0

I am looking for a way to differentiate between pressing Enter in a input[type="search"] event (search-event), and clearing the query by clicking X.

I have tried looking for variables in e and e.target

The only thing I can think of is:

search.addEventListener("search", (e) => {
 e.addEventListener("keypress", event => {
   if (event.key === "Enter") {
     ....
   }
 });

});

But I don't like this at all, and there is no way to specifically detect the clicking X. Normally I use handler functions, so the code readability will suffer from this event nesting I think.

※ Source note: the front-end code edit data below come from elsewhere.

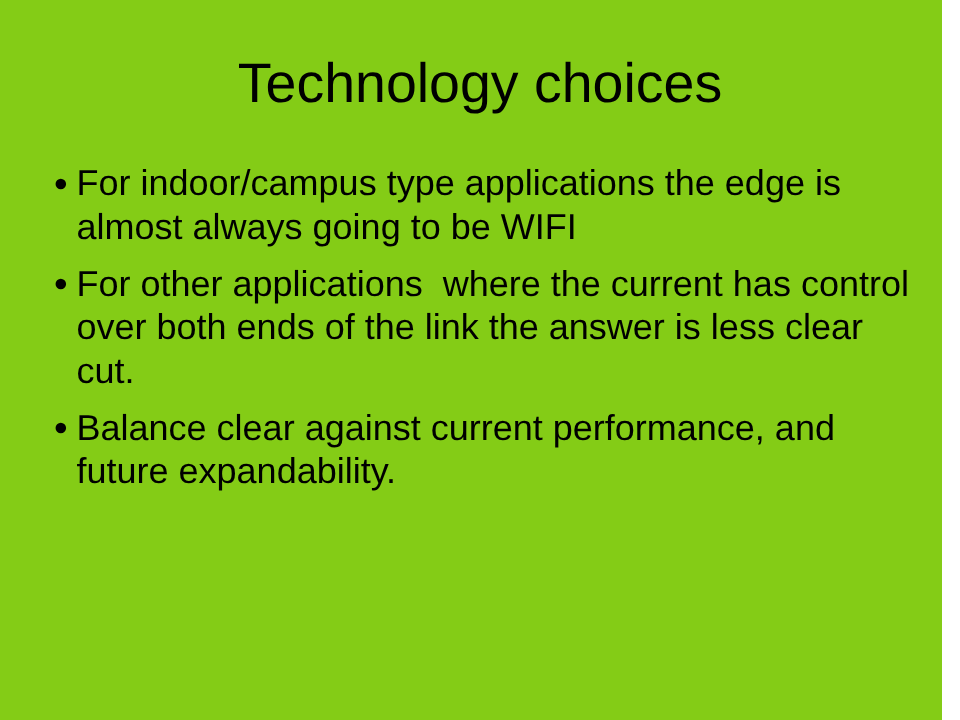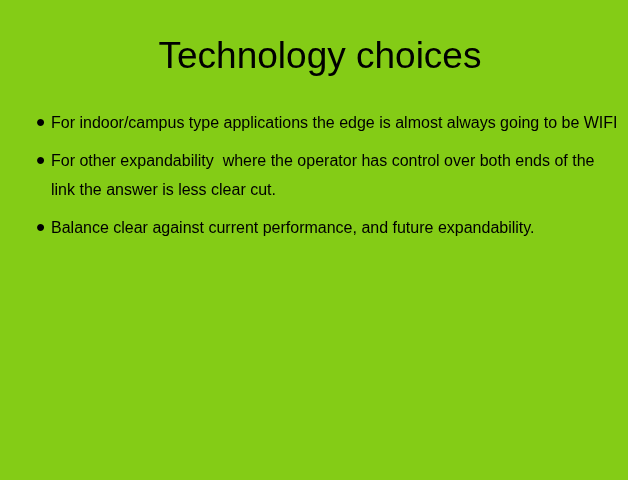--- a/index.html
+++ b/index.html
@@ -69,7 +69,7 @@
 
   .bullet-text {
     flex: 1 1 auto;
-    font-size: 16px;
+    font-size: 24px;
     line-height: 29px;
     color: #000000;
     white-space: pre-wrap;

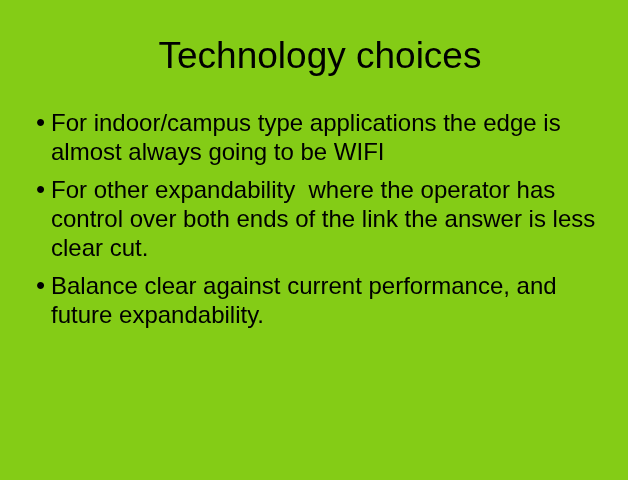--- a/index.html
+++ b/index.html
@@ -92,7 +92,7 @@
 
     <div class="bullet-item">
       <span class="bullet-marker">•</span>
-      <span class="bullet-text">For other expandability  where the operator has control over both ends of the link the answer is less clear cut.</span>
+      <span class="bullet-text">For other applications  where the current has control over both ends of the link the answer is less clear cut.</span>
     </div>
 
     <div class="bullet-item">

Is there a built in way or better way to achieve this? All help & thoughts are welcome!

nicedev666
  • 56
  • 5
  • 2
    `search` is a non-standard event, so you are probably better looking for key events on the input element. From there you can easily check if it was X or any other key and react accordingly. – Gavin May 03 '22 at 12:04
  • 1
    be careful when adding events inside of events, because every time you trigger the search event you are adding a keypress event – Dumitru Birsan May 03 '22 at 12:14
  • @Gavin I have made edits to my post now, because the phrasing of pressing X was wrong. In the search element you can press Enter, and click X. That's what's throwing me off I think. – nicedev666 May 03 '22 at 12:15
  • @DivineSoul yes, thank you for explaining this. I didn't specifically know why, but I had a red hot feeling that I didn't like the event nesting at all. – nicedev666 May 03 '22 at 12:16
  • 1
    Just listen for `keyup`/`change` instead. `search` is strange to use. – mstephen19 May 03 '22 at 14:33

1 Answers1

1

From my experience, there is no way to differentiate between these two, unless you use specific function with onClick event handler.
This can also help. How do you detect the clearing of a "search" HTML5 input?